The high level river gravels in Oxfordshire (the Northern Drift Group), which range in age from Early Pleistocene to around 450 ka, contain pebbles that were derived from a source area to the north near Birmingham. The pebbles could not have been transported across the Upper Triassic and Lower Jurassic clay outcrops of the Midlands unless the region was at or close to sea level. The present day Cotswold escarpment ranges from 70 to 215 m: this uplift must therefore have occurred after deposition of the Northern Drift Group, when the drainage of the Midlands appears to have shifted from towards the Thames basin to the Bristol Channel area. It is concluded that lithospheric flexure due to the removal of >500 km 3 of soft Late Triassic and Early Jurassic clays and marls from large areas of the Midlands and their re-deposition in the Celtic Deep might account for this Late Pleistocene uplift.
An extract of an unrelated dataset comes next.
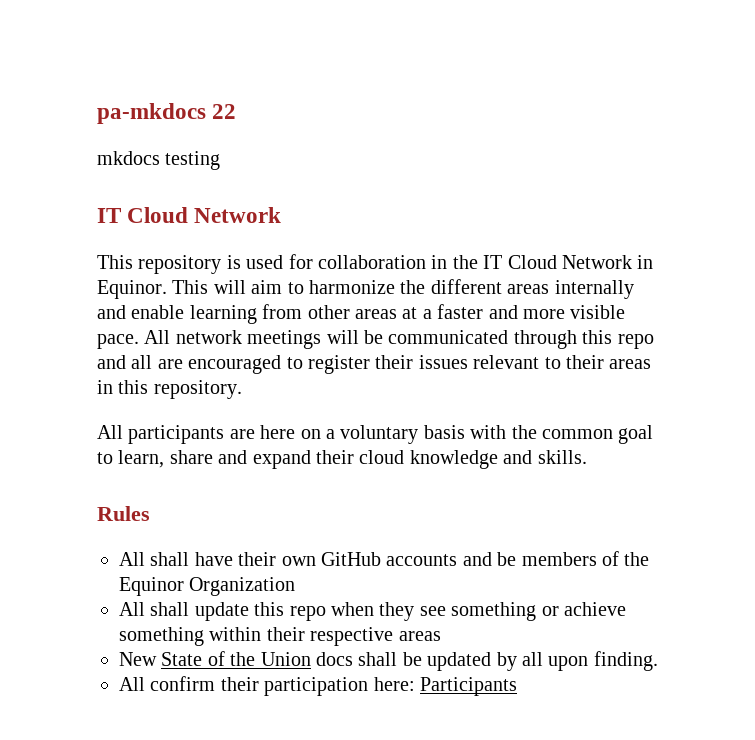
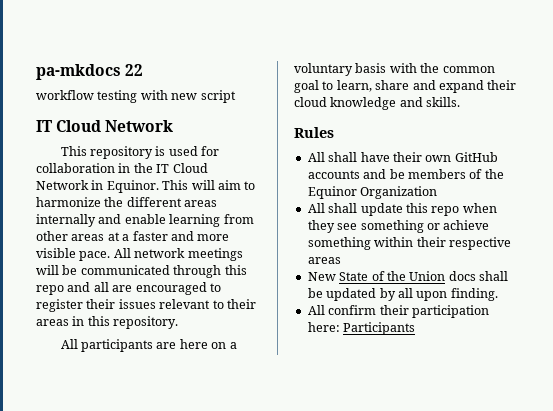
[97,151,160,165] mkdocs -> [36,90,94,100] workflow
(221, 160) none -> [140,90,236,103] with new script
Uplift in the Midlands is the likely explanation for both the tilted (approximately 0.3°) plateau surface in north Oxfordshire and the change in strike of the Jurassic beds SW of Northamptonshire. Although some uplift occurred in SE England during the Early Cenozoic and Miocene, we demonstrate here that there has been significant uplift of the region in the Late Pleistocene. The tilted plateau surface in north Oxfordshire may therefore be a relatively young (i.e. post-450 ka) feature related to tectonic uplift in the Midlands.